## Extracted material
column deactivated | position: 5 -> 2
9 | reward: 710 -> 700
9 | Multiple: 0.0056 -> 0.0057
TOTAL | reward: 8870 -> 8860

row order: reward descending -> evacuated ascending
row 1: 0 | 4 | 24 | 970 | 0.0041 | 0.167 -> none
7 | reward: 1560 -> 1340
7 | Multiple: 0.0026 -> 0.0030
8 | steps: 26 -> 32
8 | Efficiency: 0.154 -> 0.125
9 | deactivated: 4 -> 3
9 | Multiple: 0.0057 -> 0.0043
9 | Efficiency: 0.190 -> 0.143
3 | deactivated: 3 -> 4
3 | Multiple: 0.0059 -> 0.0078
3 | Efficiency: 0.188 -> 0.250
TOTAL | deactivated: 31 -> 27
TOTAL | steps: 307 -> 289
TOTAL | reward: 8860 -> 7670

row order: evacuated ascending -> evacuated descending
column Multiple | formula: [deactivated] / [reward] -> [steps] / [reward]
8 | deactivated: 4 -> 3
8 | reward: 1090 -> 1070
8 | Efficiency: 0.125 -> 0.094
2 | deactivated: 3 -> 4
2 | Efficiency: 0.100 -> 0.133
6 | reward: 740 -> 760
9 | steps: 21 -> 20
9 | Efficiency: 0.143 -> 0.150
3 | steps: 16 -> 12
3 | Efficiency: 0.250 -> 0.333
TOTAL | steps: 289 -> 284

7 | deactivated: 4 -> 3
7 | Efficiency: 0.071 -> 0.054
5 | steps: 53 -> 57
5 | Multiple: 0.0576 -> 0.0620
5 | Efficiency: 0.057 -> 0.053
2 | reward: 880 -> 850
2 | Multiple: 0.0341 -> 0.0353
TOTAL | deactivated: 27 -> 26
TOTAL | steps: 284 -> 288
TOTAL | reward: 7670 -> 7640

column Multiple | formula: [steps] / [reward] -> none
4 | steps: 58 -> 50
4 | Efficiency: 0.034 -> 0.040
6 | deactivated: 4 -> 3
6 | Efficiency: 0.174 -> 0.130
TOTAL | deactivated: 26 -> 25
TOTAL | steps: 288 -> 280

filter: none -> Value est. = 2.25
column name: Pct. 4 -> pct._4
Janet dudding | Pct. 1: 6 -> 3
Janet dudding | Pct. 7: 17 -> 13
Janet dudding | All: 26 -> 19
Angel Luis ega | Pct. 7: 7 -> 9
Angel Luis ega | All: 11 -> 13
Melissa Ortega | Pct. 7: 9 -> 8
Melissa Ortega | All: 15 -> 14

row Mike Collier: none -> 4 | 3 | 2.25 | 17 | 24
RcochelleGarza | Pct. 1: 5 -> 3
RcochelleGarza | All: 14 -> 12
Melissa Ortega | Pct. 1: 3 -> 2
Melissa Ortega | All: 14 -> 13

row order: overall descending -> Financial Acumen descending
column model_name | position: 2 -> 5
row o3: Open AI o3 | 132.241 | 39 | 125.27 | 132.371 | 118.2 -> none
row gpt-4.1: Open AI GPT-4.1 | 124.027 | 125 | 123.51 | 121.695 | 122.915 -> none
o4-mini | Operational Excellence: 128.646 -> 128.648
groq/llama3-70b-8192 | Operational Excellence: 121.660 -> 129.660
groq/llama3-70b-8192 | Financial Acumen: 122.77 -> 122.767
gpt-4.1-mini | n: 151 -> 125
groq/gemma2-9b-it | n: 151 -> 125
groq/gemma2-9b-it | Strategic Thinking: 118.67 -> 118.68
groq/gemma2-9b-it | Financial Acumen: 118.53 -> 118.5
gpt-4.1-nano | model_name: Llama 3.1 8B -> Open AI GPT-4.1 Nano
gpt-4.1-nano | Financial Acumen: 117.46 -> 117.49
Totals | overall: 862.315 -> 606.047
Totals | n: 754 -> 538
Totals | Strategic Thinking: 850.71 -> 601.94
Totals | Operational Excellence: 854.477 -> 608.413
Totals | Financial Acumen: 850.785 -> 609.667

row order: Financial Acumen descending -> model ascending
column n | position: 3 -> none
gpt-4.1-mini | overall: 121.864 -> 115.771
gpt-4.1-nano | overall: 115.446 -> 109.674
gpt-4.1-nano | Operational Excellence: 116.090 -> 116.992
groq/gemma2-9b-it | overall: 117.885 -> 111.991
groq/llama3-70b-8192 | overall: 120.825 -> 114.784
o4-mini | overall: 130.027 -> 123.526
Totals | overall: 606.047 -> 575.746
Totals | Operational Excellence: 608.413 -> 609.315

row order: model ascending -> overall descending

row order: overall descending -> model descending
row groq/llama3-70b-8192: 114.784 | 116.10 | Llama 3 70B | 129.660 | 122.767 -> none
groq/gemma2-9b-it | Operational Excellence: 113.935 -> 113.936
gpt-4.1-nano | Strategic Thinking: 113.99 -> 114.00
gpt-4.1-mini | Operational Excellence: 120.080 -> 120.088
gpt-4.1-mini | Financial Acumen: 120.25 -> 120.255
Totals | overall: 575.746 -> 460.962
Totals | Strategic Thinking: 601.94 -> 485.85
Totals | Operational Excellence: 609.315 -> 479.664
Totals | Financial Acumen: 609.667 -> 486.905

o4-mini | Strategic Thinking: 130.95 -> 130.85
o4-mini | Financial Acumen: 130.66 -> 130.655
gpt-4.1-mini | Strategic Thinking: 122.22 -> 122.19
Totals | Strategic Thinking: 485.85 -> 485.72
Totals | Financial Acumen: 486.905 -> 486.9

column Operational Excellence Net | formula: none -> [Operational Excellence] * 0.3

## Your objective
Return, exactly as written, the "Totals | Strategic Thinking: 601.94 -> 485.85" line and each line after it through the end of the listing above.

## Your solution
Totals | Strategic Thinking: 601.94 -> 485.85
Totals | Operational Excellence: 609.315 -> 479.664
Totals | Financial Acumen: 609.667 -> 486.905

o4-mini | Strategic Thinking: 130.95 -> 130.85
o4-mini | Financial Acumen: 130.66 -> 130.655
gpt-4.1-mini | Strategic Thinking: 122.22 -> 122.19
Totals | Strategic Thinking: 485.85 -> 485.72
Totals | Financial Acumen: 486.905 -> 486.9

column Operational Excellence Net | formula: none -> [Operational Excellence] * 0.3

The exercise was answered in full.